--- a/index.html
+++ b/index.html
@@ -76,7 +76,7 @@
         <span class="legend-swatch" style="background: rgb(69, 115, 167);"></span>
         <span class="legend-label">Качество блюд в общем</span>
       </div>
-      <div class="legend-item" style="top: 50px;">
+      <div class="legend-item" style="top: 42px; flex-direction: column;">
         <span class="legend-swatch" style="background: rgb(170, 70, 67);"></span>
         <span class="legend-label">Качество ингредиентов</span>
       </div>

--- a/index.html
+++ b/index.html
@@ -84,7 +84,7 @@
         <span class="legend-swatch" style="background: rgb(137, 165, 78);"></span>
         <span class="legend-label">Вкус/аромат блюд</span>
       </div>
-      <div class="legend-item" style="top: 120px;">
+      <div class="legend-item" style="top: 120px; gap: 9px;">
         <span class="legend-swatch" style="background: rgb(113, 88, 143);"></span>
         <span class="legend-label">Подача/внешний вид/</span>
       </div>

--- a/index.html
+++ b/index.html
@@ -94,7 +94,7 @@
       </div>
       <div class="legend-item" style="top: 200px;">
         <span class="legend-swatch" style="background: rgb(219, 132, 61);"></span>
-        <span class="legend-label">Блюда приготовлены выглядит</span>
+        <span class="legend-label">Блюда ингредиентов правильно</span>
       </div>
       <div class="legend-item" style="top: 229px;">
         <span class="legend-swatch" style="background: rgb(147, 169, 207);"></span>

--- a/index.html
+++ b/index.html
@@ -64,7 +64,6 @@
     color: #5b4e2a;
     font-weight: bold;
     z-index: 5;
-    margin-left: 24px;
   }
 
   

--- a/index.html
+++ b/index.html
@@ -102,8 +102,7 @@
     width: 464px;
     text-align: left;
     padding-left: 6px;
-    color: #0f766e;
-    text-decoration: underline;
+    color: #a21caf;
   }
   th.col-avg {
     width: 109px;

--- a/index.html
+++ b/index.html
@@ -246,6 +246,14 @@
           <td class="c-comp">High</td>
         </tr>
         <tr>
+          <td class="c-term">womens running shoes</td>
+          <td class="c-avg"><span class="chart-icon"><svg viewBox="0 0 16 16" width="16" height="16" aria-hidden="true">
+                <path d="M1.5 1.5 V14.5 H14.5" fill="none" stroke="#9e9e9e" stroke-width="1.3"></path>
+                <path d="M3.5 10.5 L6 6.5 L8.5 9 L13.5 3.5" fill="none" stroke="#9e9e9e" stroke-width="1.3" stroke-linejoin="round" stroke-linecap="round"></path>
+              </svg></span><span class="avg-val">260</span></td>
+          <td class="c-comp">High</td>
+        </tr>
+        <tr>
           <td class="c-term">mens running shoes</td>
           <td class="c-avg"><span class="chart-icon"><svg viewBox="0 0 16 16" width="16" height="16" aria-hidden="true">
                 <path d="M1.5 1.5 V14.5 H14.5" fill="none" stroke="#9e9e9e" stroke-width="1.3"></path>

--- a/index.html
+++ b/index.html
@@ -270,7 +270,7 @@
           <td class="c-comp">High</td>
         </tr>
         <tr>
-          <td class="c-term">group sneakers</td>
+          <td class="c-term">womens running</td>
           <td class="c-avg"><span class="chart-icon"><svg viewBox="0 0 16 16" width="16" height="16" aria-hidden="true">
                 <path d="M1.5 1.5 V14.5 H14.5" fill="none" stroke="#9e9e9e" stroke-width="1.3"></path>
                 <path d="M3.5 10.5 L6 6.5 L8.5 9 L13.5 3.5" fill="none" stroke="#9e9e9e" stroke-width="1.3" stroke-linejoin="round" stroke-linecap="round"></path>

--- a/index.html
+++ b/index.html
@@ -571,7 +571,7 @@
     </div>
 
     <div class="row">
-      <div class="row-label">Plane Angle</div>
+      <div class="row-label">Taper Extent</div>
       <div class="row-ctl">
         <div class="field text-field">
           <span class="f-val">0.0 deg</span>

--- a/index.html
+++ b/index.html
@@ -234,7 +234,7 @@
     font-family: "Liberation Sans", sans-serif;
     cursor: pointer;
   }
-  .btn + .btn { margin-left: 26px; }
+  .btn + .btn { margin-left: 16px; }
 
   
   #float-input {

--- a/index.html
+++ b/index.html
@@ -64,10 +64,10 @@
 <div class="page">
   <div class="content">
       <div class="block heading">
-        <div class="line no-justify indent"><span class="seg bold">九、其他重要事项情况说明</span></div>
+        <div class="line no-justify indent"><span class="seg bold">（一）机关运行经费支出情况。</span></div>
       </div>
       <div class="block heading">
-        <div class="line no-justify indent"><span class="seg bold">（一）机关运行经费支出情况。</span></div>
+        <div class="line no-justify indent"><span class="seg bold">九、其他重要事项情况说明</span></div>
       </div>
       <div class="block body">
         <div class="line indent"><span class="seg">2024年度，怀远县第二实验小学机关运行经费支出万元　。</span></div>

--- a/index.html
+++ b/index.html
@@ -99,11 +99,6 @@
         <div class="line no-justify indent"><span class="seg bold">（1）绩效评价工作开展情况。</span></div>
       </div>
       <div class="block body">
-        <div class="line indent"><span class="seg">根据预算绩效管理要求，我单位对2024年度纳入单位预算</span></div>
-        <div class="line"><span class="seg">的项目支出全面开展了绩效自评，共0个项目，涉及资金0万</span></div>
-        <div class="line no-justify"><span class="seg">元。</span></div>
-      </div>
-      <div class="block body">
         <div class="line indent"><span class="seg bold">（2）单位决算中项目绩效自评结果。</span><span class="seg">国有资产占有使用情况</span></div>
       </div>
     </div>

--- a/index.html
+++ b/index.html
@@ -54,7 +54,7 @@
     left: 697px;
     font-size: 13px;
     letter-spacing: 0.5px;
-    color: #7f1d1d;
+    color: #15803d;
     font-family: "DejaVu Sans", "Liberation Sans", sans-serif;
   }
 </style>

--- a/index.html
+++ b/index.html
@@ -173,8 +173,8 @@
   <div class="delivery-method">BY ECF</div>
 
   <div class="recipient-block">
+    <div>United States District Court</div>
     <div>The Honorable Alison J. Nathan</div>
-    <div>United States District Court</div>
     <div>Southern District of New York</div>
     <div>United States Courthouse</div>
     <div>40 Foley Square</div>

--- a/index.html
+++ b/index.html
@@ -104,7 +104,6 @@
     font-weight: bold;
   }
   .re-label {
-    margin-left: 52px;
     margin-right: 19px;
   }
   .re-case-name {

*Problem statement*. Extract all lines from the material above that include the word "机关运行经费支出情况".

*Response to this task*.
+        <div class="line no-justify indent"><span class="seg bold">（一）机关运行经费支出情况。</span></div>
-        <div class="line no-justify indent"><span class="seg bold">（一）机关运行经费支出情况。</span></div>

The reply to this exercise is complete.